• [TASK OBJECTIVE]
Give the number of lines in the listing that contain "Troncarami", with no other words.
######
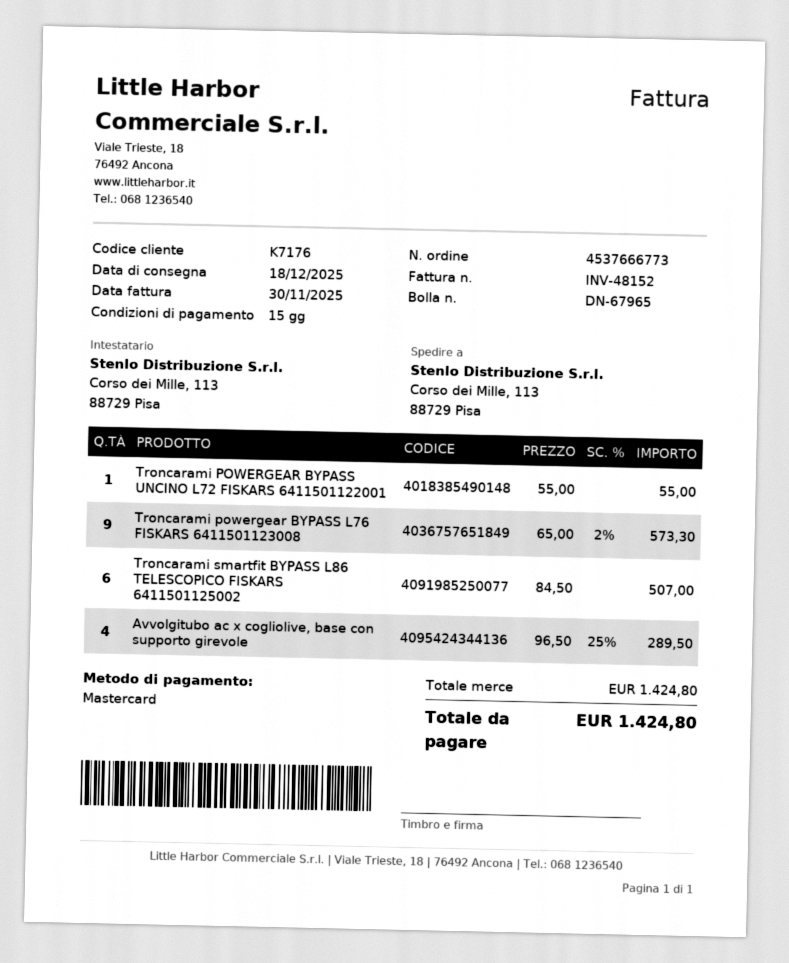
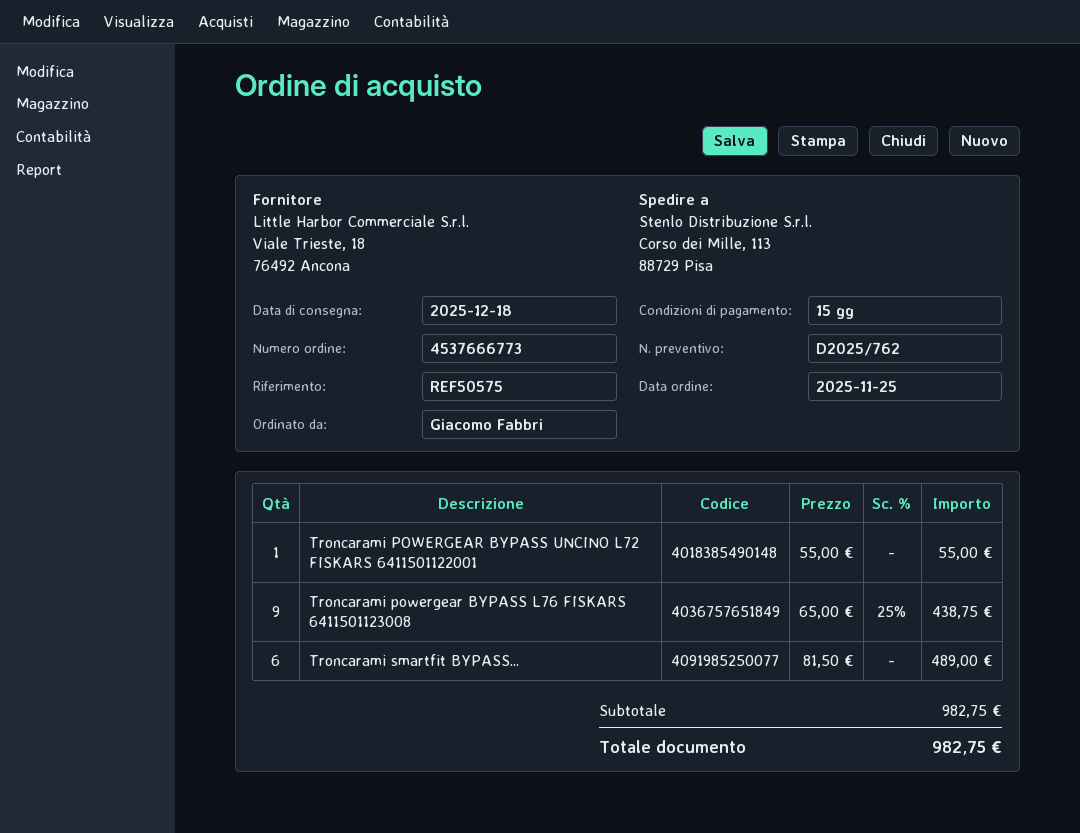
Troncarami powergear BYPASS L76 FISKARS 6411501123008: 9 x 65.00 - 2% = 573.30 -> 9 x 65.00 - 25% = 438.75
Troncarami smartfit BYPASS L86 TELESCOPICO FISKARS 6411501125002: 6 x 84.50 = 507.00 -> 6 x 81.50 = 489.00
Avvolgitubo ac x cogliolive, base con supporto girevole: 4 x 96.50 - 25% = 289.50 -> none
subtotal: 1424.80 -> 982.75
total: 1424.80 -> 982.75

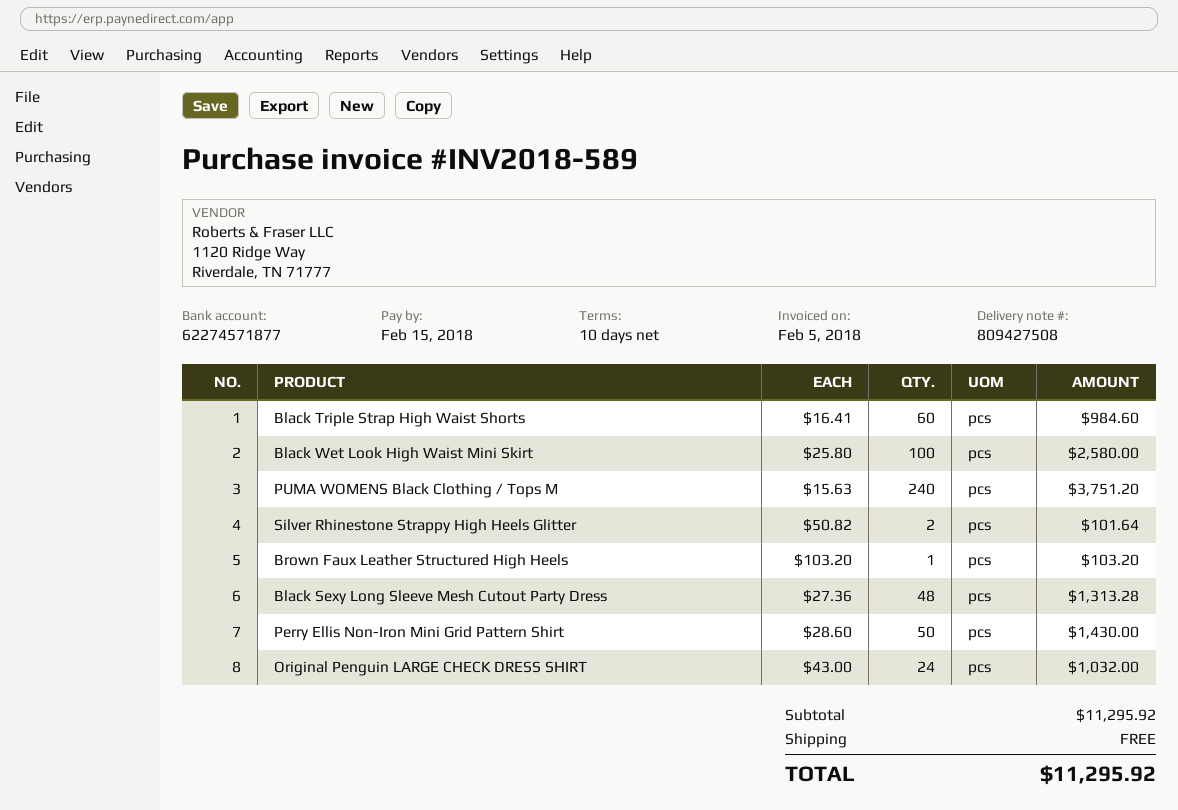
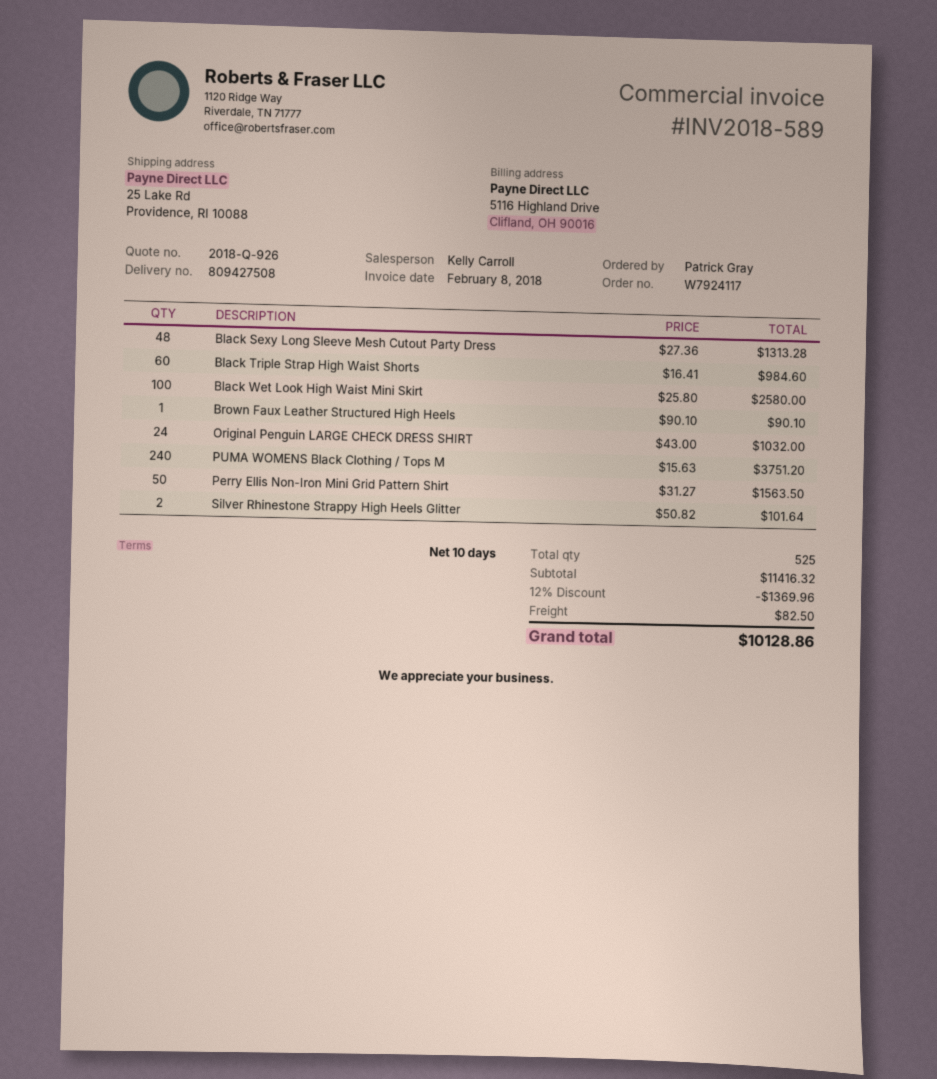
invoice date: 2018-02-05 -> 2018-02-08
Brown Faux Leather Structured High Heels: 1 x 103.20 = 103.20 -> 1 x 90.10 = 90.10
Perry Ellis Non-Iron Mini Grid Pattern Shirt: 50 x 28.60 = 1430.00 -> 50 x 31.27 = 1563.50
subtotal: 11295.92 -> 11416.32
discount: none -> 12% = 1369.96
shipping: 0.00 -> 82.50
total: 11295.92 -> 10128.86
######
• [ANSWER SECTION]
2